Feb 28
samuelcorti's picture

The Big Storm

I heard it on the news earlier. I told my parents that the eye wall was supposed to hit us right on. The didn’t listen to me, told me that wasn’t going to happen. It never had before. This didn’t convince me, and I was right.

    We live in Key West and it was hurricane season. There was a category five hurricane. Coming right at us it was supposed to it us in three days time. They had already ordered evacuation. When we didn’t leave immediately I figured that we were just waiting for the traffic to go away. But then I realized that we would have left by now. I got scared. I asked when we were leaving and my parents answered “we aren’t going to leave.”

    “Why”

I asked. My parents answered “because we’ve lived hear our entire lives so we are going to die hear.”

“But that’s not fair because I’m only eleven and I still have my whole life to live.”

They didn’t heed my words, any of them. Why, I have no idea. But what I do know is they made a terrible mistake. The night the storm was supposed to hit we were in the basement. We could feel it coming. The whole island holding it breathe waiting, waiting. For what I could only imagine. Then is came suddenly, like a monster that has been hibernating for decades like a volcano that’s been dormant for more than fifty years. It came destroying everything in its path.

My parents trying to protect me saying words that must have been attempts to comfort me but I can’t hear them over the howling wind. I think at least our basement is below ground but it doesn’t help because I can hear the house above use getting ripped to shreds literally.

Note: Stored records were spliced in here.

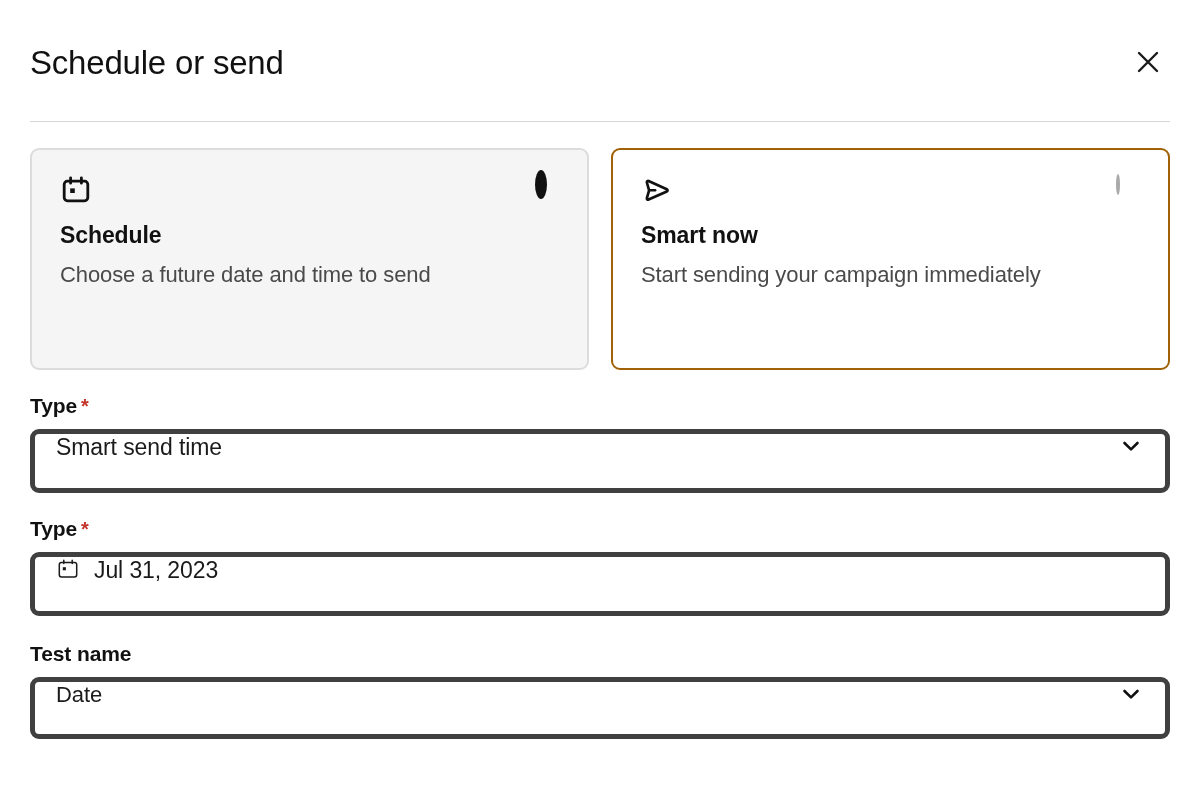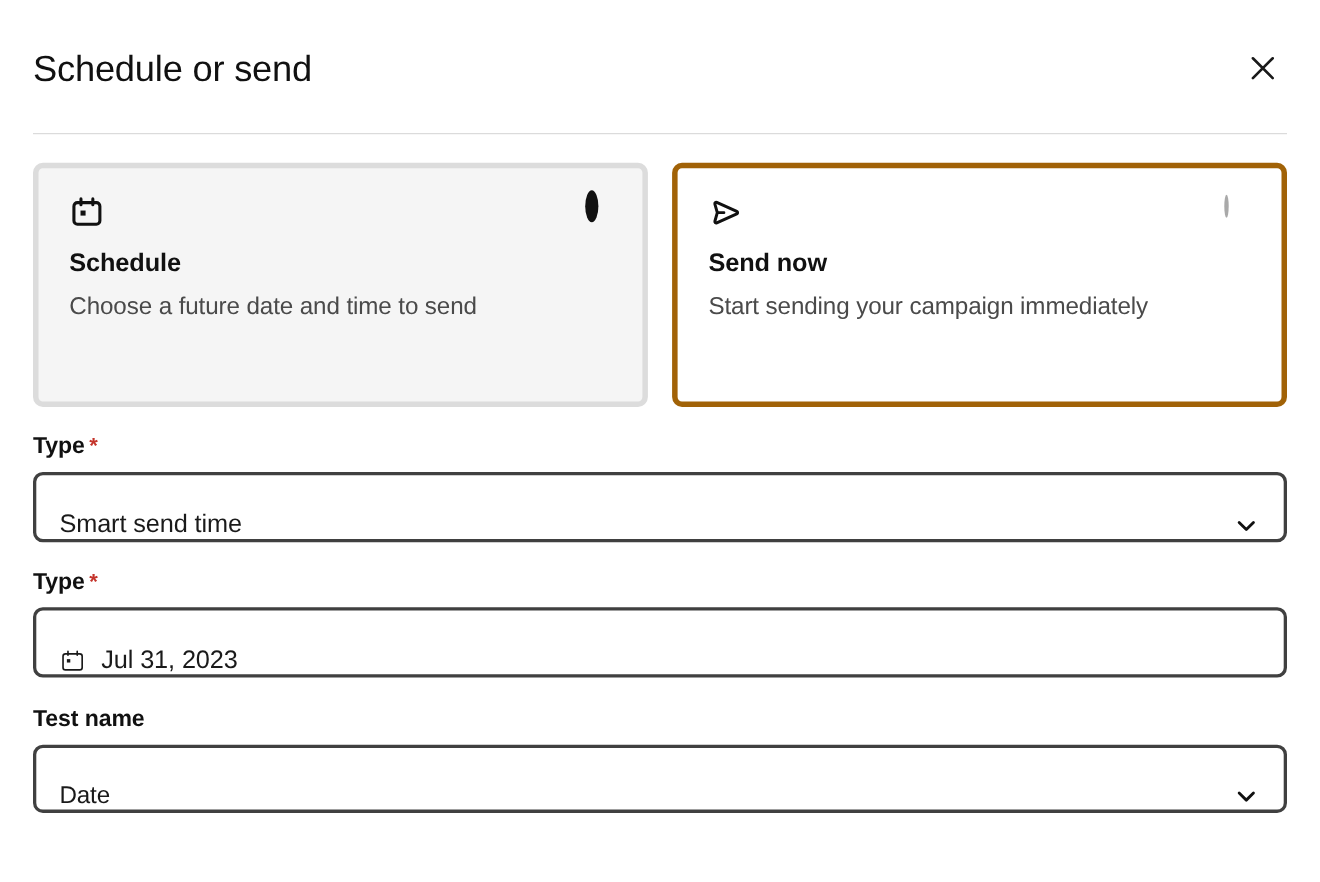"Schedule" .option-card { border: 5px solid #a16207 -> 2px solid #a16207 }
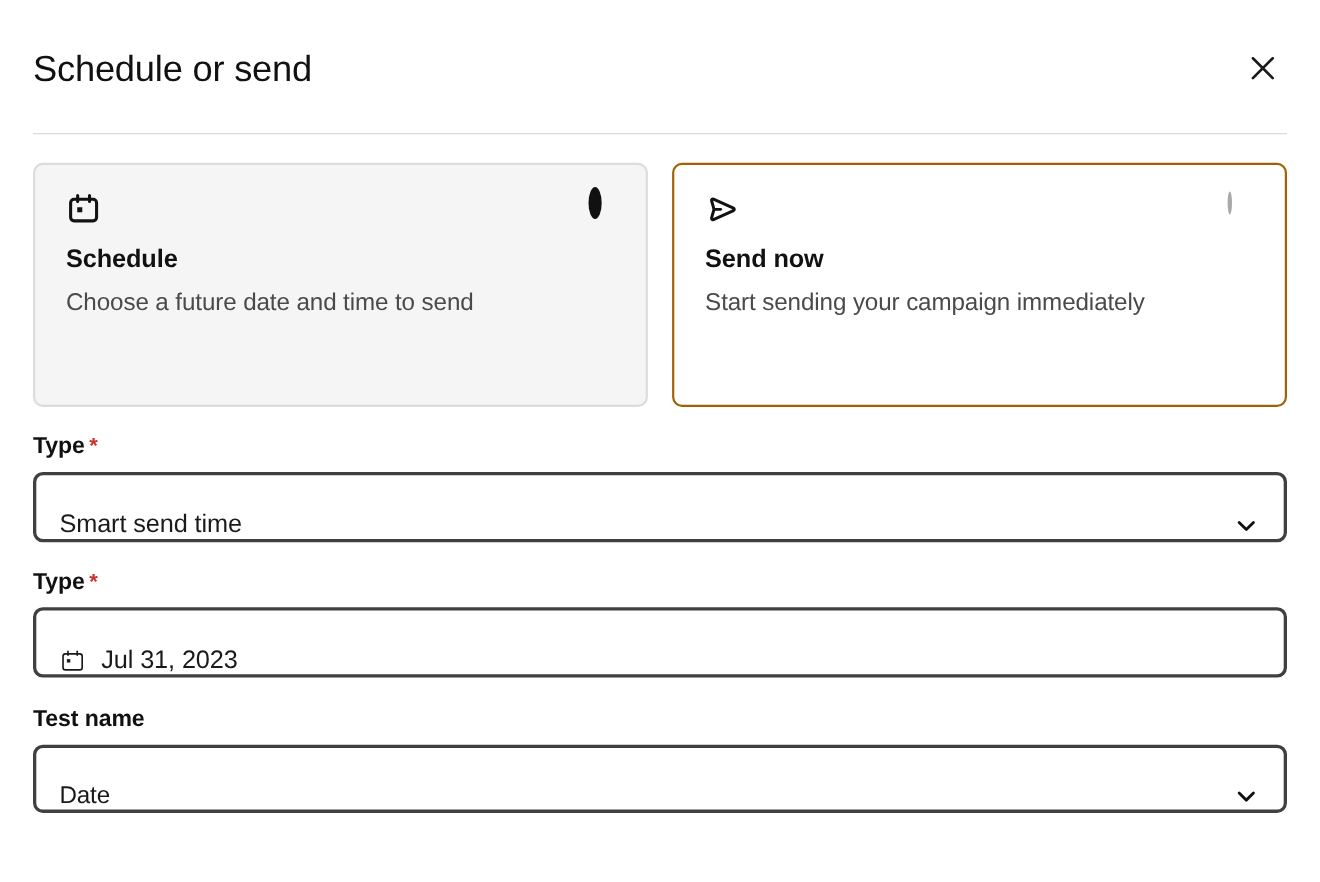"Send now" div.option-card-title { text: Send -> Smart }
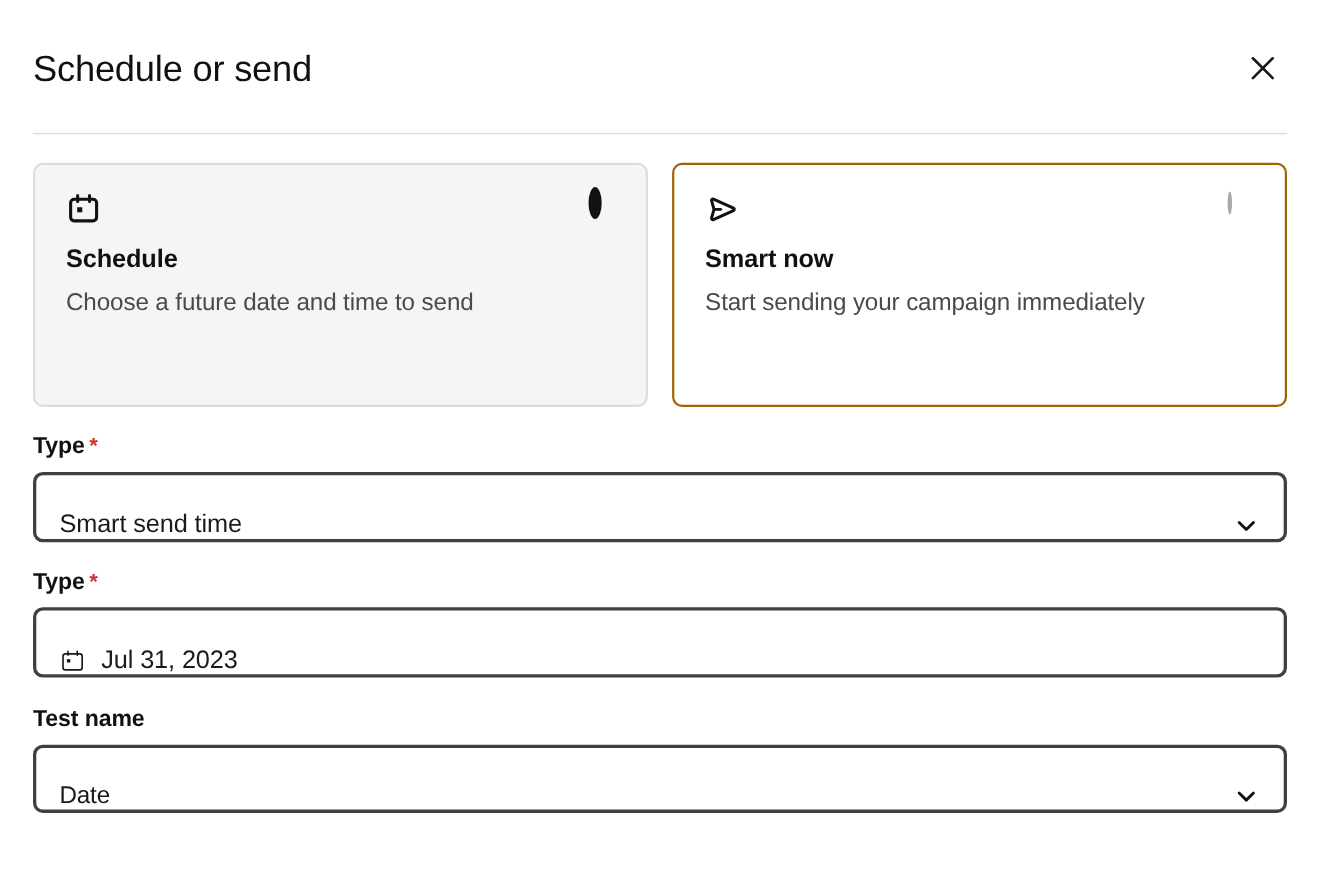"Smart send time" .control { align-items: flex-end -> flex-start; border: 3px solid #404040 -> 5px solid #404040; padding: 0 22px 0 21px -> 0 22px 12px 21px }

Then I panic I can’t think I’m hyperventilating from all of the shock and suddenly fall. I passed out the stress got to me.

   

    I wake up and the storms past I can’t find my parents anywhere i screen at the top of my lungs “mom, dad.”  

No one answers then I see someone coming towards me I hold my breathe but it isn’t one of them but it is my parents good friend I hug him. He tells me your parents are dead the storm took them. I didn’t think I could cry any harder but I did.